Dhaka, Bangladesh (BBN)- Bangladesh government is set to borrow BDT 5.0 billion through issuing 91-Day Treasury Bills (T-bills) to finance budget deficit partly, officials said.
“The T-bills auction will be held in the Bangladesh Bank (BB) on Sunday after a month following a suspension imposed, by the government, for March to ensure proper cash management,” a senior treasury official of a leading private commercial bank told BBN in Dhaka.
The auction of Bangladesh Government Treasury Bonds (BGTBs), however, remained suspended, he added.
The government had suspended the auctions of both the T-bills and BGTBs for the month of March to use its excess liquidity with the central bank.
“The yield on the T-bills may be changed slightly today’s auction,” the treasury official hinted.
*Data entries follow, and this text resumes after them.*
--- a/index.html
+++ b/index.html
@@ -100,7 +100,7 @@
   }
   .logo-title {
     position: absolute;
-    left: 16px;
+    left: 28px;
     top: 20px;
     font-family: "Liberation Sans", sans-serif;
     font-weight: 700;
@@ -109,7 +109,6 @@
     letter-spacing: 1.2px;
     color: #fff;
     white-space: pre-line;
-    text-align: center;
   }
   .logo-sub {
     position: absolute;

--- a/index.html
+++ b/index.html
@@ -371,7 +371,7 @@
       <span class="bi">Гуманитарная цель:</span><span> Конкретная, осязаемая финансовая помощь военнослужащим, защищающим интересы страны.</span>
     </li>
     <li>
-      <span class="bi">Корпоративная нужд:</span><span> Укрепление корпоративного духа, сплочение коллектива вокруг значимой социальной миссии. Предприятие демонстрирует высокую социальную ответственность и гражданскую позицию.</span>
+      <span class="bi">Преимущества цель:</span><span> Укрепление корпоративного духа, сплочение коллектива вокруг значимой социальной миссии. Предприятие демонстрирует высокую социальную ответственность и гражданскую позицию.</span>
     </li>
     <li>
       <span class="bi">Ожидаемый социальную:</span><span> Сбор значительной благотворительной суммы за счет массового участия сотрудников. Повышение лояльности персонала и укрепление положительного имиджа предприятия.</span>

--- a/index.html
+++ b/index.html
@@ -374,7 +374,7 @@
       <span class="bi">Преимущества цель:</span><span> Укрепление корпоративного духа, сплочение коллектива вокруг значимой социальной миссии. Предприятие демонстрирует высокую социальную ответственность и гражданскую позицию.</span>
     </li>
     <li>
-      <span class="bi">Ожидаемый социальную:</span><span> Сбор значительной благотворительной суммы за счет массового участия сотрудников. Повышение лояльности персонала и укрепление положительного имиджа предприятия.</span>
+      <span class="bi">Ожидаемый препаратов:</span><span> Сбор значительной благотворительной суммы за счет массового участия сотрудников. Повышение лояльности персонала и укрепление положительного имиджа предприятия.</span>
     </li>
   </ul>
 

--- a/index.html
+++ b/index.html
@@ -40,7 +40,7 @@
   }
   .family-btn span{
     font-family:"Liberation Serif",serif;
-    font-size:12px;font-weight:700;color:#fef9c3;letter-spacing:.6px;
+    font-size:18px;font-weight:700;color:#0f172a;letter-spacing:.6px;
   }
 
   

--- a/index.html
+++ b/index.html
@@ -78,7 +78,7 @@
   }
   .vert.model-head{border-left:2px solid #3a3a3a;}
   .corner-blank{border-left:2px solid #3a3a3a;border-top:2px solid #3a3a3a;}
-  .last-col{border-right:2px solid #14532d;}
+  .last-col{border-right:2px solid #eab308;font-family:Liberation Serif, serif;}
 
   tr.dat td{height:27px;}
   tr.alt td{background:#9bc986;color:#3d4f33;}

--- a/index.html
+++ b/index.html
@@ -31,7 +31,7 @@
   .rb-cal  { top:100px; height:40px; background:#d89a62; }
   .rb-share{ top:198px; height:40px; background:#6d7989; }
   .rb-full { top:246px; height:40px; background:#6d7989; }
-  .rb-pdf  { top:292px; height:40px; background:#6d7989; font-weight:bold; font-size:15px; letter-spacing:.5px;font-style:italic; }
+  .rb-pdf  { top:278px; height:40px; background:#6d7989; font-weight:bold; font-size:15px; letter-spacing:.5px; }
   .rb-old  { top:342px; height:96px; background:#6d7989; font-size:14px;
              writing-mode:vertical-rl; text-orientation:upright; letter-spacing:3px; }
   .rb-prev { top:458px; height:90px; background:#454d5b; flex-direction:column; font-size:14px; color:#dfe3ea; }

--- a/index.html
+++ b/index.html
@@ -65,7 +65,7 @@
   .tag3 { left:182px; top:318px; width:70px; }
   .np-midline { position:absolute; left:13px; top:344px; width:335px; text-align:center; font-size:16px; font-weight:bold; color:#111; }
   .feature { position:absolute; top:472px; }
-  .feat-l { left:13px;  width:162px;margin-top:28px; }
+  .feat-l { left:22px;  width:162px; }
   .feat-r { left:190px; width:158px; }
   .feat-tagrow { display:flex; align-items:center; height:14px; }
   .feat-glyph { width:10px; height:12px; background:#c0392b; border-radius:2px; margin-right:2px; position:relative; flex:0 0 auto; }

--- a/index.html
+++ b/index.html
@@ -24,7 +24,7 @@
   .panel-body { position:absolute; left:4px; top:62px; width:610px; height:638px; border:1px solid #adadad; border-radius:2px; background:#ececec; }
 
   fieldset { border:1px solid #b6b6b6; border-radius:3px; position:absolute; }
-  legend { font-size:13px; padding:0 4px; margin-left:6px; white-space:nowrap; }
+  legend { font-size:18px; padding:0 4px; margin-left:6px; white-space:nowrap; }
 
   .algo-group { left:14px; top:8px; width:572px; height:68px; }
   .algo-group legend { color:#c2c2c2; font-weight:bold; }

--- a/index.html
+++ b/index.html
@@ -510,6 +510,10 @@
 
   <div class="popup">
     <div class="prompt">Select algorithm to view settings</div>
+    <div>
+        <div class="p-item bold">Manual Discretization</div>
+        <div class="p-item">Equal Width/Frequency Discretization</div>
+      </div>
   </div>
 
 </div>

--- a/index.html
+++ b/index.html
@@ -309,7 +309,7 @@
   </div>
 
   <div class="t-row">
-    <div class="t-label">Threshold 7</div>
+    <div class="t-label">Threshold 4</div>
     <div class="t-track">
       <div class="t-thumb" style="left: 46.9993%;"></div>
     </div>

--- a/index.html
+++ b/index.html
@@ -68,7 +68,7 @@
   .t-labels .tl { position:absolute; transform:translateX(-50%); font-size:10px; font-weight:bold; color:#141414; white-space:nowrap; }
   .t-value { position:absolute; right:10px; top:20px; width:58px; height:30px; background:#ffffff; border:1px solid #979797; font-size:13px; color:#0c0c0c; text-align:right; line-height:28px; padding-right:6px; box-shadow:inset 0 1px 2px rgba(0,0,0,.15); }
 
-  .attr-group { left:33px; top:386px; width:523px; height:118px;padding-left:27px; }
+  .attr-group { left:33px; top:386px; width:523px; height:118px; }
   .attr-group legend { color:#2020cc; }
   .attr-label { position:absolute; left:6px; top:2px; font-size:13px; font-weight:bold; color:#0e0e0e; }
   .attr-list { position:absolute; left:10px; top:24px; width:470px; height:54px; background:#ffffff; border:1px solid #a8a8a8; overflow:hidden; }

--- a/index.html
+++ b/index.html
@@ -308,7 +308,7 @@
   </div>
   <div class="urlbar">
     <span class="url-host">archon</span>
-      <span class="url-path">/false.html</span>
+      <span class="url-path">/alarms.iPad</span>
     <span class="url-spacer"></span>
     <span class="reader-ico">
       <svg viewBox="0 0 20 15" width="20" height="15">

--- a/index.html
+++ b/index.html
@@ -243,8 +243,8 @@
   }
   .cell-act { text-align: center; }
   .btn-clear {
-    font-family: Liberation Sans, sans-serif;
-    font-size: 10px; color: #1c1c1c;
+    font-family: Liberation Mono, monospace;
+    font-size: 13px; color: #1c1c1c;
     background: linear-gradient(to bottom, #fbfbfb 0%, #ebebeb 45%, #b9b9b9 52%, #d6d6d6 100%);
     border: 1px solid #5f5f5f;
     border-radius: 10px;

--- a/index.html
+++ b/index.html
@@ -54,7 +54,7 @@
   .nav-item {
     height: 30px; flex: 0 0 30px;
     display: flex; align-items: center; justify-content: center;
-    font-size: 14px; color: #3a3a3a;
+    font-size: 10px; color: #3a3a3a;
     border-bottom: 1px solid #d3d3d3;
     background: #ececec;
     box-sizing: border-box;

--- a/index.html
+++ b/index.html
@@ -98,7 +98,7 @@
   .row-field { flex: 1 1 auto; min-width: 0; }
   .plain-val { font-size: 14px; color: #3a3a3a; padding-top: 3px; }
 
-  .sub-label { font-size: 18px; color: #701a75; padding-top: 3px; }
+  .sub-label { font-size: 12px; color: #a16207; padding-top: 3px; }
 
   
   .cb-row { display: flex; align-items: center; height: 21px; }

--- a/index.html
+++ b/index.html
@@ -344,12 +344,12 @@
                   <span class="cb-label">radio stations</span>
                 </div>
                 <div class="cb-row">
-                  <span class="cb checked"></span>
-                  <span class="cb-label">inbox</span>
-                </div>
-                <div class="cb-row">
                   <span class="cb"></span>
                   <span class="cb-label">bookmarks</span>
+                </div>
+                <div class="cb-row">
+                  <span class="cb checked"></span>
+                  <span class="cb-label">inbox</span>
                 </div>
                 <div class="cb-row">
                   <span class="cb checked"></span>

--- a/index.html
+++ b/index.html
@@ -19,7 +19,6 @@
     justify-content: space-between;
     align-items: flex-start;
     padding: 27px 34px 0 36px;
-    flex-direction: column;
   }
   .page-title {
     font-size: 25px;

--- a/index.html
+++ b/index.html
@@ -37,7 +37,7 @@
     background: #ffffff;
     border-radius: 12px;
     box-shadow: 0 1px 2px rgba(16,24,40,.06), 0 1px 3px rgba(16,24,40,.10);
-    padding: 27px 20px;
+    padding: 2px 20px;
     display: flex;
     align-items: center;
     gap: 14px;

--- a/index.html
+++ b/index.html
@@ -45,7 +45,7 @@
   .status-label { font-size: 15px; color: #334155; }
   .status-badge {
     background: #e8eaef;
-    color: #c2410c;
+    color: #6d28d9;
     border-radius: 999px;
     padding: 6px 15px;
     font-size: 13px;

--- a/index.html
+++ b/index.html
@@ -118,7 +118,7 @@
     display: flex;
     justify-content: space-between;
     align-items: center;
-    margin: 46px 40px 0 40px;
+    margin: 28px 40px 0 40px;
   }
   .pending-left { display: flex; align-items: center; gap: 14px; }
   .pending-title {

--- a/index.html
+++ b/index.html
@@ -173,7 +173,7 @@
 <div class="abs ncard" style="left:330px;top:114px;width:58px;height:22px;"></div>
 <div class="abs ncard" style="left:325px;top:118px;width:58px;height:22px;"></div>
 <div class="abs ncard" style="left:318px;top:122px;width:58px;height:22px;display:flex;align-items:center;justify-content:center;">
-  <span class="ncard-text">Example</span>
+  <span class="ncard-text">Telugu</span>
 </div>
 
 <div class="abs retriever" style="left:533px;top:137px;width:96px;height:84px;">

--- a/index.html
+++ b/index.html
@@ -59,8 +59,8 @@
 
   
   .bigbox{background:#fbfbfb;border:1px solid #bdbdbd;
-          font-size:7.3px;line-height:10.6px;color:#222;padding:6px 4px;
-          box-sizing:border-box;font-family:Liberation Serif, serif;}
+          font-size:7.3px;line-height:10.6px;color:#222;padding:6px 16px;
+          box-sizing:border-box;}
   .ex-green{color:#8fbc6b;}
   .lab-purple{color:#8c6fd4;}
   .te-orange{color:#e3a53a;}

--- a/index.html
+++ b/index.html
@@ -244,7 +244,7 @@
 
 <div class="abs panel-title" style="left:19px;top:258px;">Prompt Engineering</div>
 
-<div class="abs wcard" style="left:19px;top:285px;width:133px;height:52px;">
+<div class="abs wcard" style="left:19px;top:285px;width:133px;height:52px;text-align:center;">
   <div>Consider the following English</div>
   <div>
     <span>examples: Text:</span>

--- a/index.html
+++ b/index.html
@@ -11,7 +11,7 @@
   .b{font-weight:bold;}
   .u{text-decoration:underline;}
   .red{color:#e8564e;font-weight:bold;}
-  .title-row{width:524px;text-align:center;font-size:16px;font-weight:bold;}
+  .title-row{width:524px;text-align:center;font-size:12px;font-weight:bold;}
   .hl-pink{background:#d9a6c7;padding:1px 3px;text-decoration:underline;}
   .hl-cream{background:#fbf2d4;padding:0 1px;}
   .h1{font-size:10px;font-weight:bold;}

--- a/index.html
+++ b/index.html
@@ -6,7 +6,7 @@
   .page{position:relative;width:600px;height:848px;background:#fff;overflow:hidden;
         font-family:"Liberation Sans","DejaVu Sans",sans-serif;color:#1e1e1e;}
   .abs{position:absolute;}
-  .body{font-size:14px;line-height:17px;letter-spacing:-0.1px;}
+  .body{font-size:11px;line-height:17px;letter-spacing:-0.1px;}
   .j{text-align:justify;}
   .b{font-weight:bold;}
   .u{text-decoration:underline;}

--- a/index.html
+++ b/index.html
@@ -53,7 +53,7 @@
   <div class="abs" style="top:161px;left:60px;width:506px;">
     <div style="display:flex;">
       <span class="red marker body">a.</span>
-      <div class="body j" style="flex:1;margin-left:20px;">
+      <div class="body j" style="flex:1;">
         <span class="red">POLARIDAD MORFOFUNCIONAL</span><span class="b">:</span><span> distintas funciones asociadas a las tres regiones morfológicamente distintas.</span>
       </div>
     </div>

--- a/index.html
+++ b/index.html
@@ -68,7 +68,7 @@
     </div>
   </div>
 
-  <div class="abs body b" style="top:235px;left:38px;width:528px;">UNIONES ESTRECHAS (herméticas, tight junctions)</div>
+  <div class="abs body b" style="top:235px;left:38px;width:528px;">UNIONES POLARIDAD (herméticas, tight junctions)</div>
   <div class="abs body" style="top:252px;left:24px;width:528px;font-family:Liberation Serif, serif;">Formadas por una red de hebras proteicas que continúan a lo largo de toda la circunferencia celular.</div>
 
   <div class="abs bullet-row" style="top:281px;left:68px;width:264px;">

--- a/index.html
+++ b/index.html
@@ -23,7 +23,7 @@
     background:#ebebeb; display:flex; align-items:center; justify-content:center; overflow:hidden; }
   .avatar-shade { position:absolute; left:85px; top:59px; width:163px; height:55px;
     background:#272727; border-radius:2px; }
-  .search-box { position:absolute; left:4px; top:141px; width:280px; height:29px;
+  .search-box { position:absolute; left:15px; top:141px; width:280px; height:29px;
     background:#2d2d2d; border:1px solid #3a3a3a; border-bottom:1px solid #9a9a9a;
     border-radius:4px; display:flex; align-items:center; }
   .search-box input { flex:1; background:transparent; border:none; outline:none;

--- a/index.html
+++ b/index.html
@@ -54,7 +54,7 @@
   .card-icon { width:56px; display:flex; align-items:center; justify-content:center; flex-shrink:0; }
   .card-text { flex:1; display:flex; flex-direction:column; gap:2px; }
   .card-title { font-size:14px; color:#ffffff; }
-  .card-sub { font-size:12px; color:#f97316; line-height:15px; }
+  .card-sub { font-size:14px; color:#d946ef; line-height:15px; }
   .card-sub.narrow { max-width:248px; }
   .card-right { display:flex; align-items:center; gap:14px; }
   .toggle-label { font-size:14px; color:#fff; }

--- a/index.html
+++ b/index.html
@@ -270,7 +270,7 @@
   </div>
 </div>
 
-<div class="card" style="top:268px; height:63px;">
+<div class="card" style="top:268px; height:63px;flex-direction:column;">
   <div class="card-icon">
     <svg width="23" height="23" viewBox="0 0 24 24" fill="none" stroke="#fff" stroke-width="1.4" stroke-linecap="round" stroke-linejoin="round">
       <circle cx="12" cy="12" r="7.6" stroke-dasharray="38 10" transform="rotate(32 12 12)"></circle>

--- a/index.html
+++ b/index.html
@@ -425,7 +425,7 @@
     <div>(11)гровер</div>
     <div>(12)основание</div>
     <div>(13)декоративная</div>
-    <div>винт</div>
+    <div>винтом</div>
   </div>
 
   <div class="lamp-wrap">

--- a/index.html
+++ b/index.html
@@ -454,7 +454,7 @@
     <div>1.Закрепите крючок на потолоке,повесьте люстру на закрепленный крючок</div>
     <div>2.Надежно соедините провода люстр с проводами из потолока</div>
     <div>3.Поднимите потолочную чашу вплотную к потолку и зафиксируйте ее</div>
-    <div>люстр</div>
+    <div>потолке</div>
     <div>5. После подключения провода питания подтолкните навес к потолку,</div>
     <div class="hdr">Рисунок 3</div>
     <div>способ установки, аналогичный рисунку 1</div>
The last auction on 91-Day T-bills held on February 27, 2017. The cut off yield of the T-bills was 2.8900 per cent on the day, according to the BB statistics.
The government is set to borrow total Tk 20 billion through holding the auctions of 91-day T-bills in April.
On the other hand, the government is set to inject Tk 73 billion in the market for making payments against maturity of its T-bills and bonds in April from its excess liquidity, according to a BB official.
Net injection of funds will then stand at Tk 53 billion in April after deduction of gross borrowing worth Tk 20 billion, the central banker estimated.
The government’s latest move came against the backdrop of holding adequate amount of excess liquidity recently, according to the BB officials.
Currently, the government is holding around Tk 80 billion excess liquidity in its accounts.
Currently, four T-bills are being transacted through auctions to adjust the government’s borrowings from the banking system. The T-bills have 14-day, 91-day, 182-day and 364-day maturity periods.
The T-bills are short-term investment tools issued through auctions, conducted by the central bank on behalf of the government.
Furthermore, five government bonds, with tenures of two, five, 10, 15 and 20 years respectively, are traded on the money market.